Exercise.
Scan the entries below and give the number of lines containing "Bermuda", with no accompanying words.

Provided data.
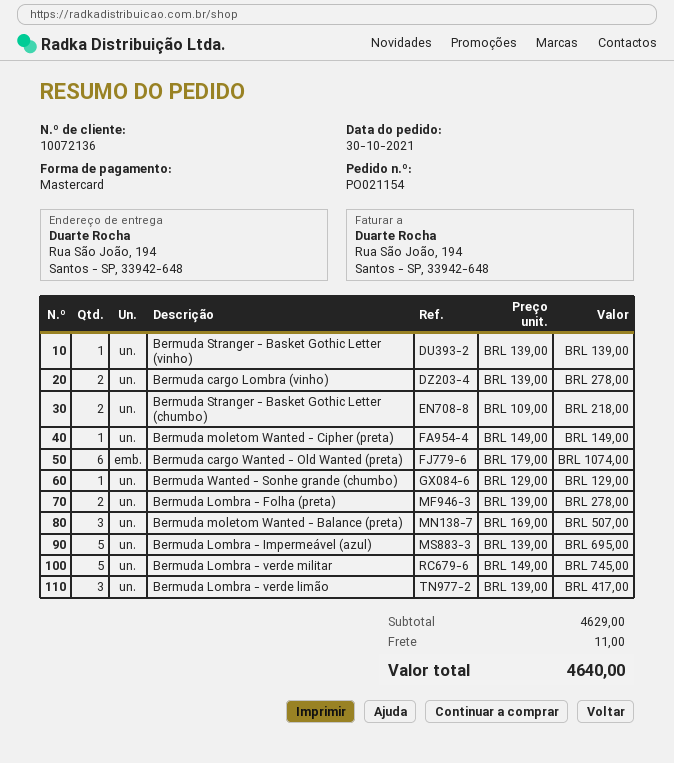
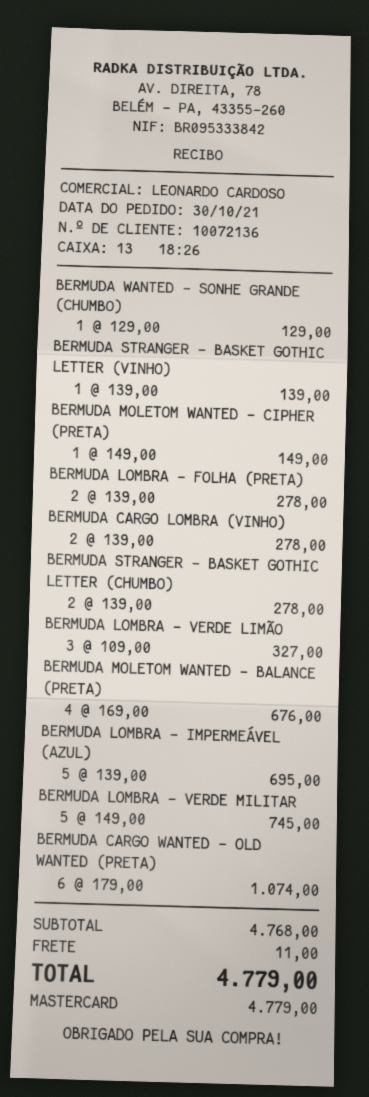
Bermuda Stranger - Basket Gothic Letter (chumbo): 2 x 109.00 = 218.00 -> 2 x 139.00 = 278.00
Bermuda moletom Wanted - Balance (preta): 3 x 169.00 = 507.00 -> 4 x 169.00 = 676.00
Bermuda Lombra - verde limão: 3 x 139.00 = 417.00 -> 3 x 109.00 = 327.00
subtotal: 4629.00 -> 4768.00
total: 4640.00 -> 4779.00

Written answer.
3